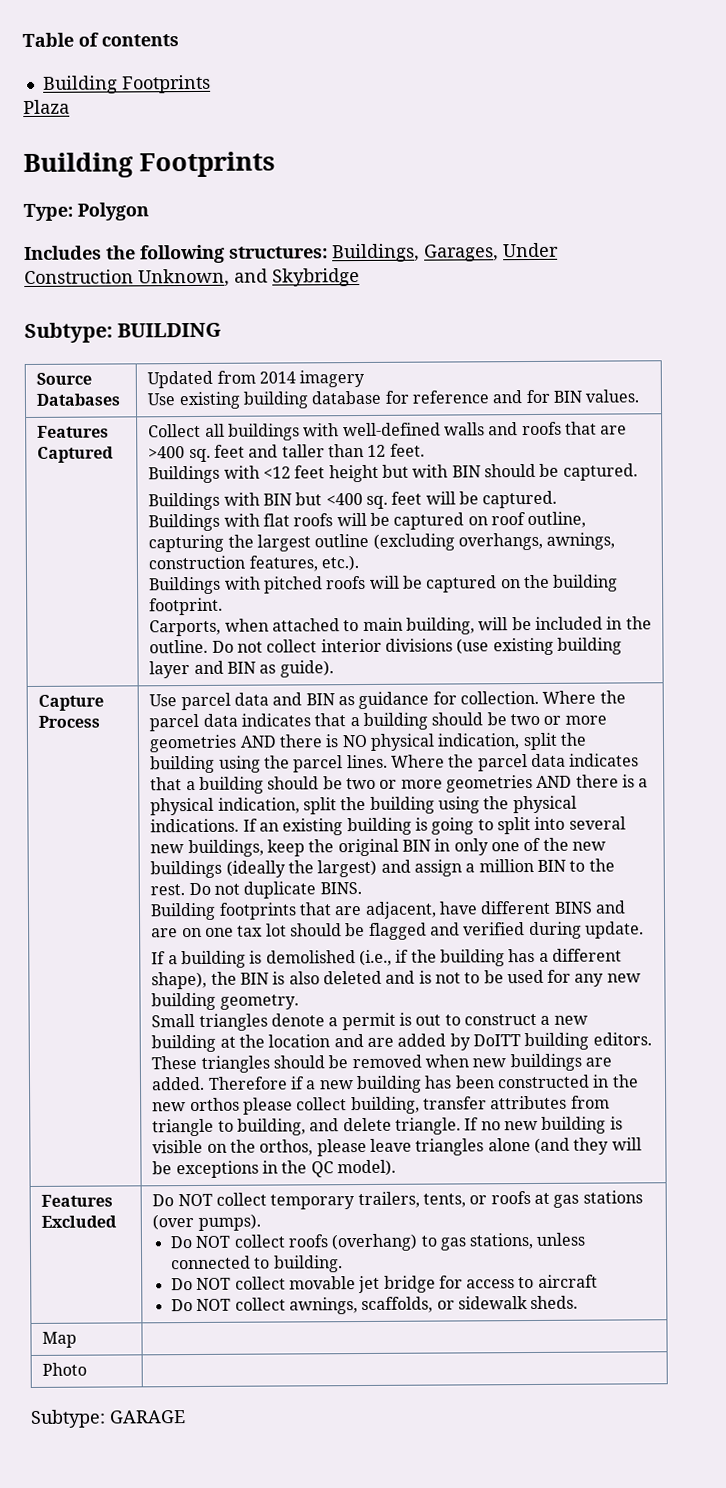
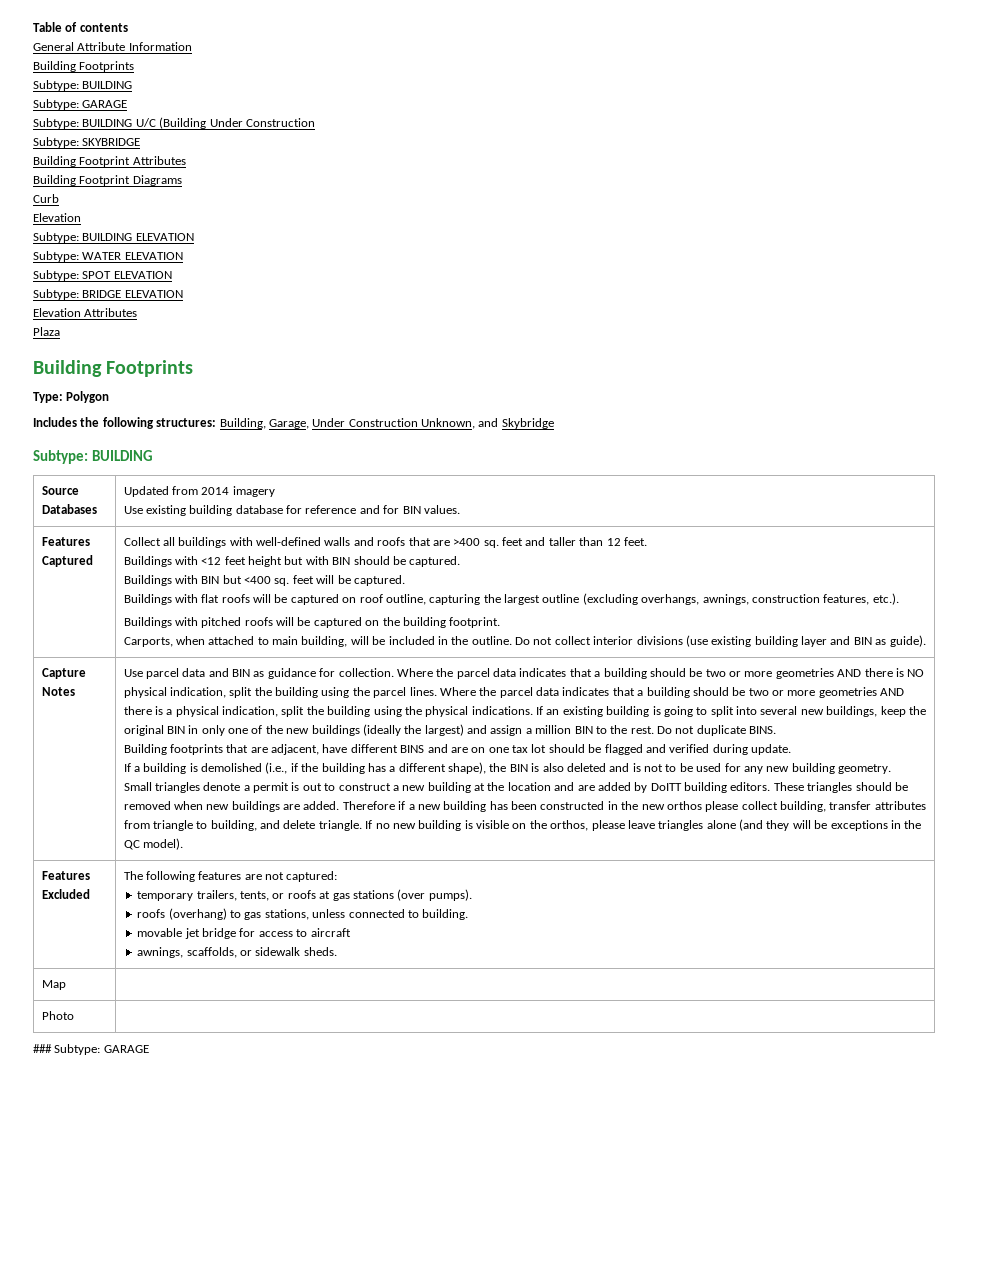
[42,74,211,94] // Building Footprints -> [33,42,192,51] [33,61,135,72] [33,80,133,91] [33,99,128,110] [33,117,315,129] [33,137,141,148] [33,156,186,167] [33,175,182,186] [33,194,59,203] [33,213,81,222] [33,232,194,243] [33,251,183,262] [33,270,172,281] [33,289,183,300] [33,308,138,317] // General Attribute Information // Building Footprints // Subtype: BUILDING // Subtype: GARAGE // Subtype: BUILDING U/C (Building Under Construction // Subtype: SKYBRIDGE // Building Footprint Attributes // Building Footprint Diagrams // Curb // Elevation // Subtype: BUILDING ELEVATION // Subtype: WATER ELEVATION // Subtype: SPOT ELEVATION // Subtype: BRIDGE ELEVATION // Elevation Attributes
[332,243,499,263] Buildings, Garages, -> [219,418,309,429] Building, Garage,
[38,715,101,728] Process -> [41,687,75,696] Notes
[152,1192,267,1207] Do NOT collect -> [123,871,338,882] The following features are not captured: //
[169,1234,285,1249] Do NOT collect -> (472, 895) none
[170,1276,286,1291] Do NOT collect -> (469, 914) none
[170,1297,286,1312] Do NOT collect -> (351, 932) none
(88, 1369) none -> [33,1044,52,1053] ###

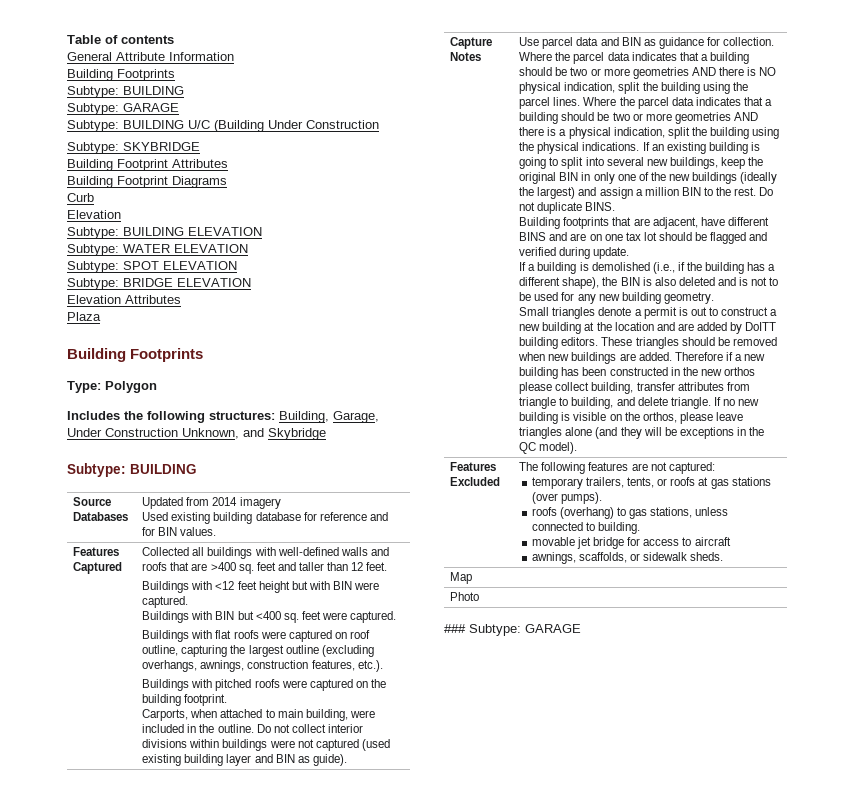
[123,506,143,514] Use -> [142,512,169,521] Used
[123,537,161,546] Collect -> [142,547,190,556] Collected
[353,556,406,565] should be -> [354,582,380,590] were
[316,575,351,584] will be -> [322,612,348,620] were
[253,594,288,603] will be -> [260,631,286,639] were
[276,617,311,626] will be -> [281,680,307,688] were
[350,636,386,645] will be -> [349,710,375,718] were
[685,635,708,647] (use -> [189,739,390,751] within buildings were not captured (used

### Work required
Copy out every line in the entries above that holds "will".

### Exercise output
[316,575,351,584] will be -> [322,612,348,620] were
[253,594,288,603] will be -> [260,631,286,639] were
[276,617,311,626] will be -> [281,680,307,688] were
[350,636,386,645] will be -> [349,710,375,718] were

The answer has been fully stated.